Bientôt un masque qui devient fluo lorsqu'il détecte le coronavirus

Andrée Navarro

En 2014, le laboratoire de bio-ingénierie de Jim Collins au MIT, le Massachusetts Institute of Technology, a commencé à développer des capteurs capables de détecter le virus Ebola lorsqu'il est lyophilisé sur un morceau de papier. Cette équipe de scientifiques du MIT et de Harvard a publié ses premières recherches en 2016. À cette époque, ils avaient adapté la technologie pour faire face à la menace croissante du virus Zika.

Aujourd'hui, ces chercheurs transforment leur outil pour identifier les cas de coronavirus. L'équipe conçoit un masque facial qui produit un signal fluorescent lorsqu'une personne atteinte du coronavirus respire, tousse ou éternue. Si la technologie s'avère efficace, elle pourrait remédier aux défauts associés à d'autres méthodes de dépistage comme la vérification de la température.
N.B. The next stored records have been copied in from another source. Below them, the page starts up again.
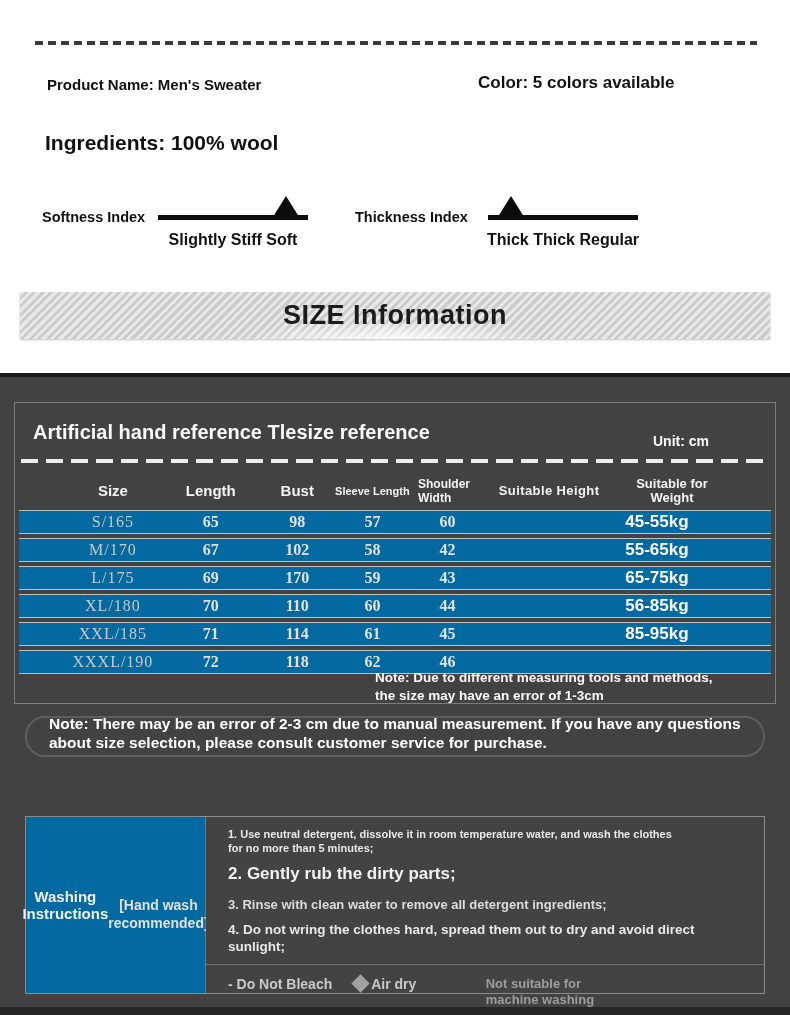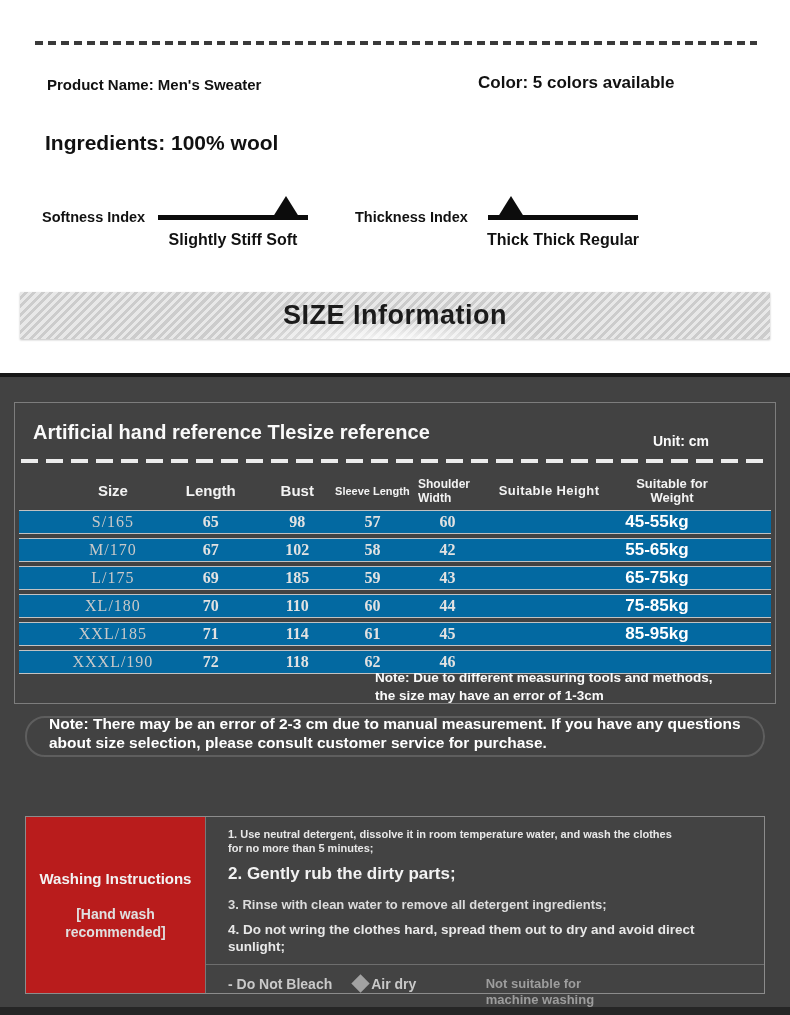"185" div.td { text: 185 -> 170 }
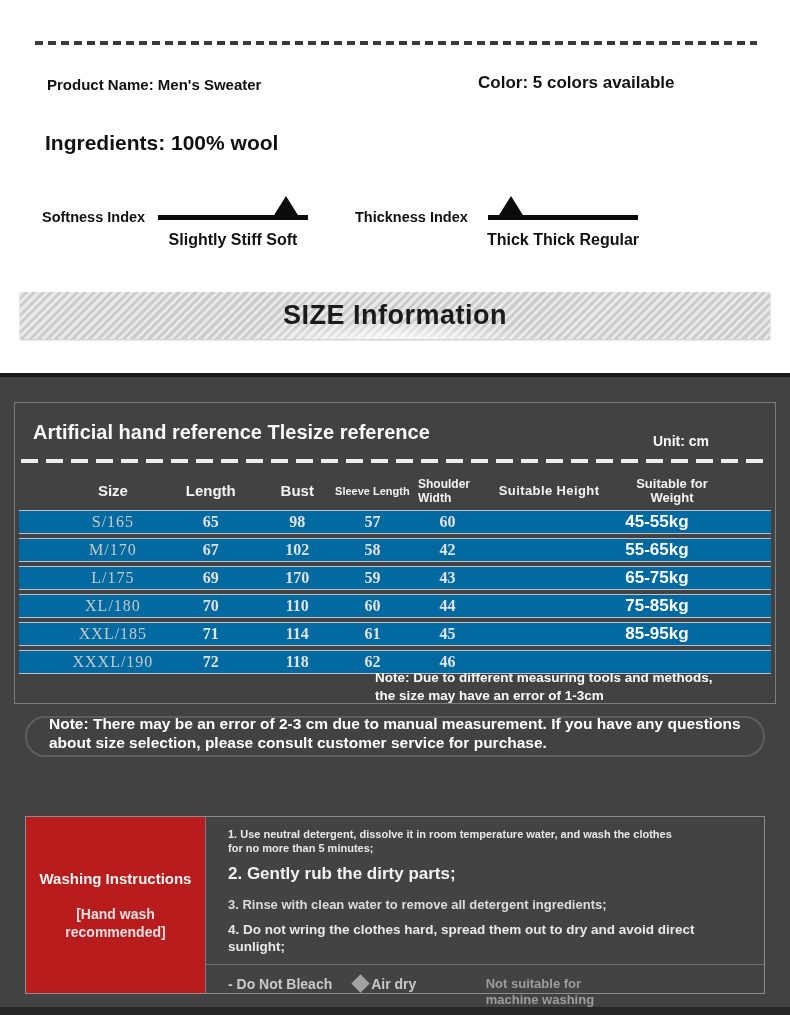"75-85kg" div.td { text: 75-85kg -> 56-85kg }
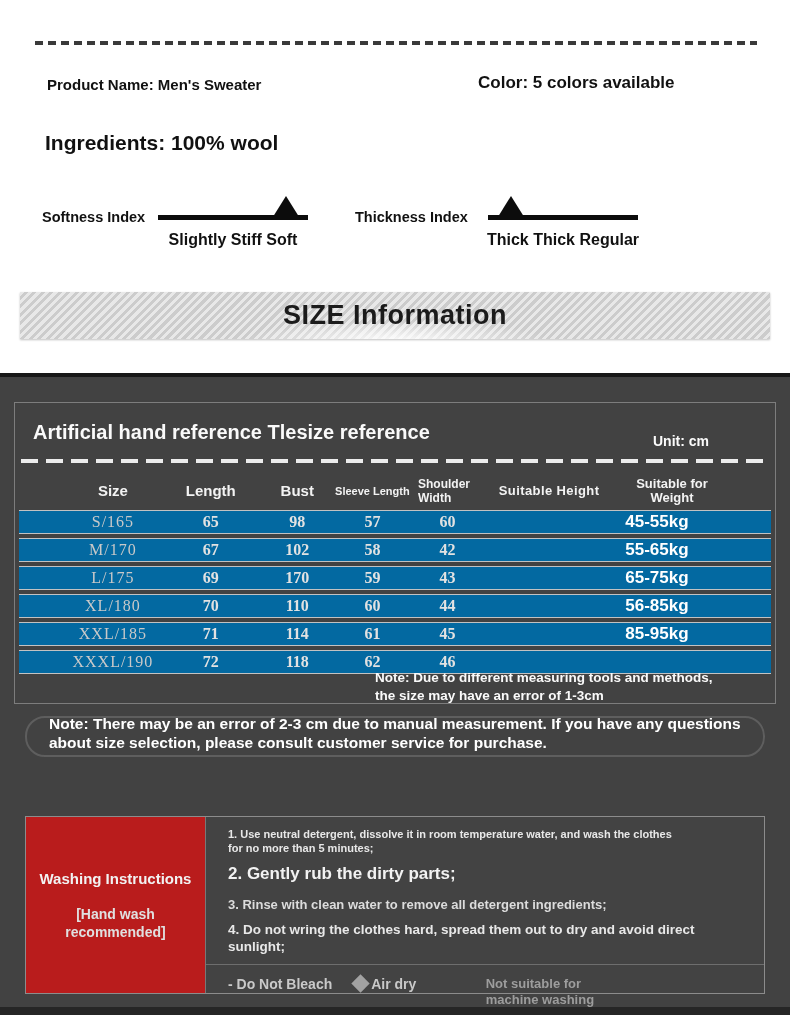"Washing Instructions" .wash-left { background: #b91c1c -> #0369a1; flex-direction: column -> row }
Selon Jim Collins "Lorsque nous rouvrirons nos voies de communication, il pourrait être utiles dans les aéroports, aux contrôles de sécurité et lorsque nous attendons de prendre l'avion". "Vous ou moi pourrions l'utiliser sur le chemin du travail. Les hôpitaux pourraient l'utiliser aussi pour les patients qui arrivent ou qui attendent dans la salle d'attente, afin d'effectuer un dépistage préalable des personnes infectées".

Les médecins pourraient s'en servir pour diagnostiquer les patients sur place, sans avoir à envoyer des échantillons à un laboratoire. À une époque où les tests de dépistage sont trop compliqués et où les retards ont entravé la capacité de nombreux pays à contrôler les épidémies, il est essentiel de disposer d'outils permettant d'identifier rapidement les patients.

Toujours selon Jim Collins, le projet actuel n'en est qu'à ses débuts, mais les résultats sont prometteurs. Ces dernières semaines, son équipe a testé la capacité des capteurs à détecter le nouveau coronavirus dans un petit échantillon de salive. L'équipe réfléchit également à des questions pratiques : en ce moment, le laboratoire se demande s'il faut intégrer les capteurs à l'intérieur d'un masque ou développer un module qui peut être fixé à n'importe quel masque en vente libre.

Cette technologie d'identification des virus a déjà fait ses preuves. En 2018, les capteurs du laboratoire pouvaient détecter les virus qui causent le SRAS, la rougeole, la grippe, l'hépatite C, le virus du Nil occidental et d'autres maladies.